The HIV 5′ Gag Region Displays a Specific Nucleotide Bias Regulating Viral Splicing and Infectivity

Alternative splicing and the expression of intron-containing mRNAs is one hallmark of HIV gene expression. To facilitate the otherwise hampered nuclear export of non-fully processed mRNAs, HIV encodes the Rev protein, which recognizes its intronic response element and fuels the HIV RNAs into the CRM-1-dependent nuclear protein export pathway. Both alternative splicing and Rev-dependency are regulated by the primary HIV RNA sequence. Here, we show that these processes are extremely sensitive to sequence alterations in the 5’coding region of the HIV genomic RNA. Increasing the GC content by insertion of either GFP or silent mutations activates a cryptic splice donor site in gag, entirely deregulates the viral splicing pattern, and lowers infectivity. Interestingly, an adaptation of the inserted GFP sequence toward an HIV-like nucleotide bias reversed these phenotypes completely.
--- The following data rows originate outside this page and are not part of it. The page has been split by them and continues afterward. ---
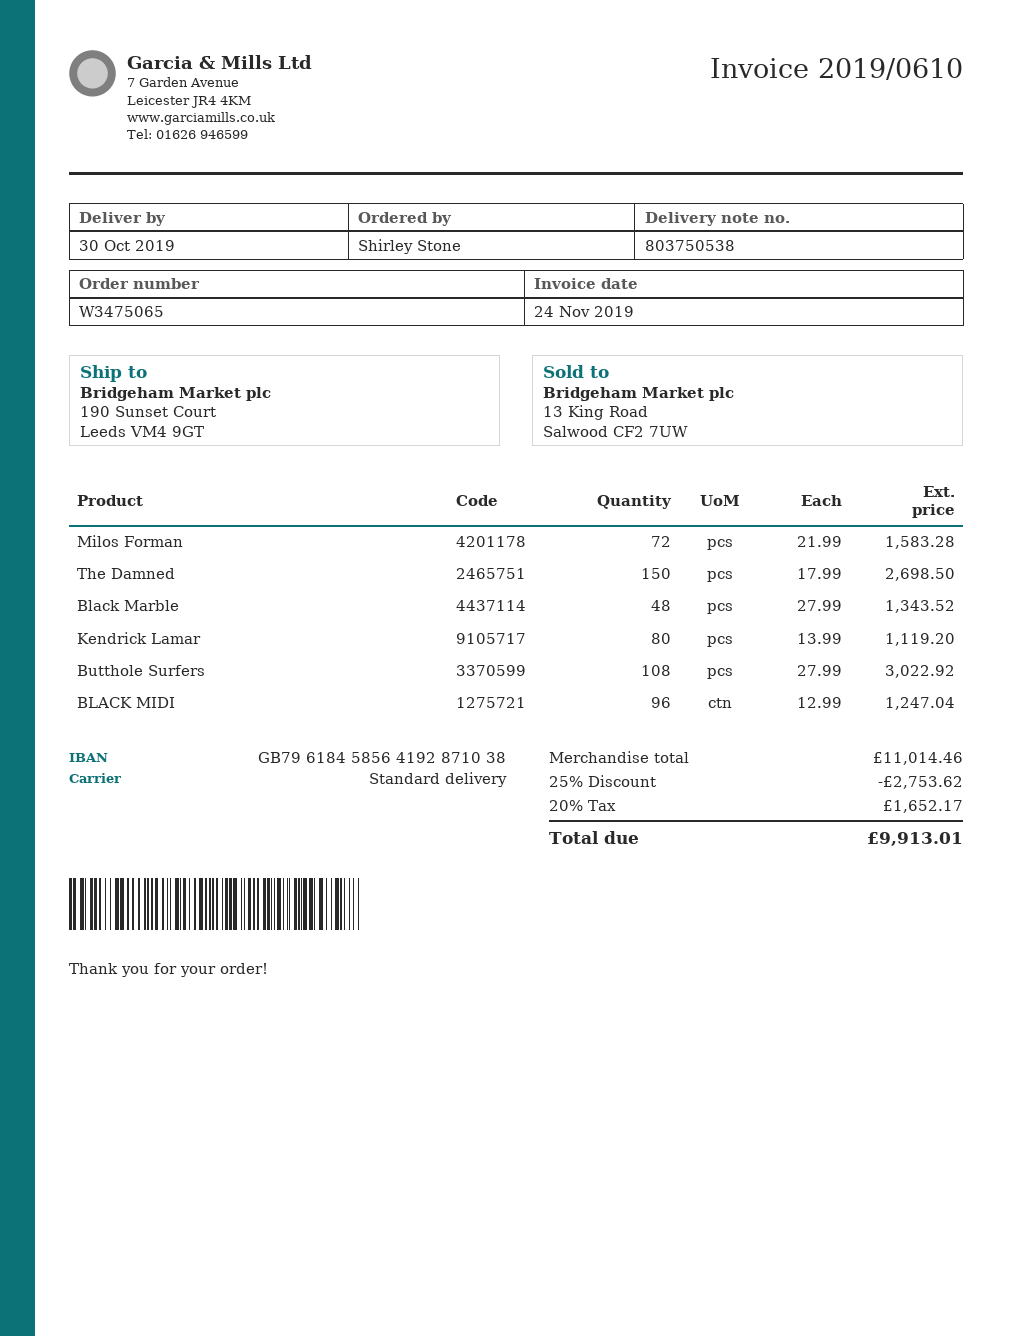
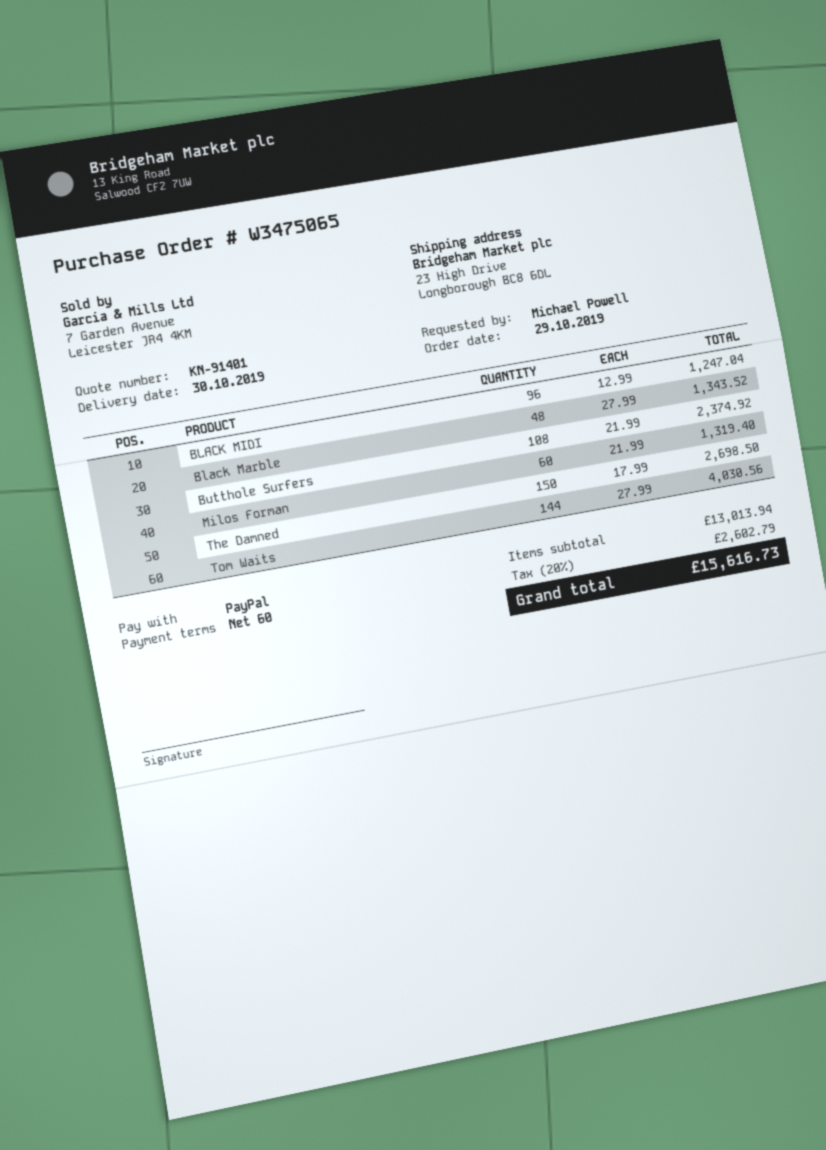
ordered by: Shirley Stone -> Michael Powell
ship to: 190 Sunset Court, Leeds VM4 9GT -> 23 High Drive, Longborough BC8 6DL
Milos Forman: 72 x 21.99 = 1583.28 -> 60 x 21.99 = 1319.40
Kendrick Lamar: 80 x 13.99 = 1119.20 -> none
Butthole Surfers: 108 x 27.99 = 3022.92 -> 108 x 21.99 = 2374.92
Tom Waits: none -> 144 x 27.99 = 4030.56
subtotal: 11014.46 -> 13013.94
discount: 25% = 2753.62 -> none
tax: 20% = 1652.17 -> 20% = 2602.79
total: 9913.01 -> 15616.73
Of note, the adaptation yielded completely different primary sequences although encoding the same amino acids. Thus, the phenotypes solely depend on the nucleotide composition of the two GFP versions. This is a strong indication of an HIV-specific mRNP code in the 5′ gag region wherein the primary RNA sequence bias creates motifs for RNA-binding proteins and controls the fate of the HIV-RNA in terms of viral gene expression and infectivity.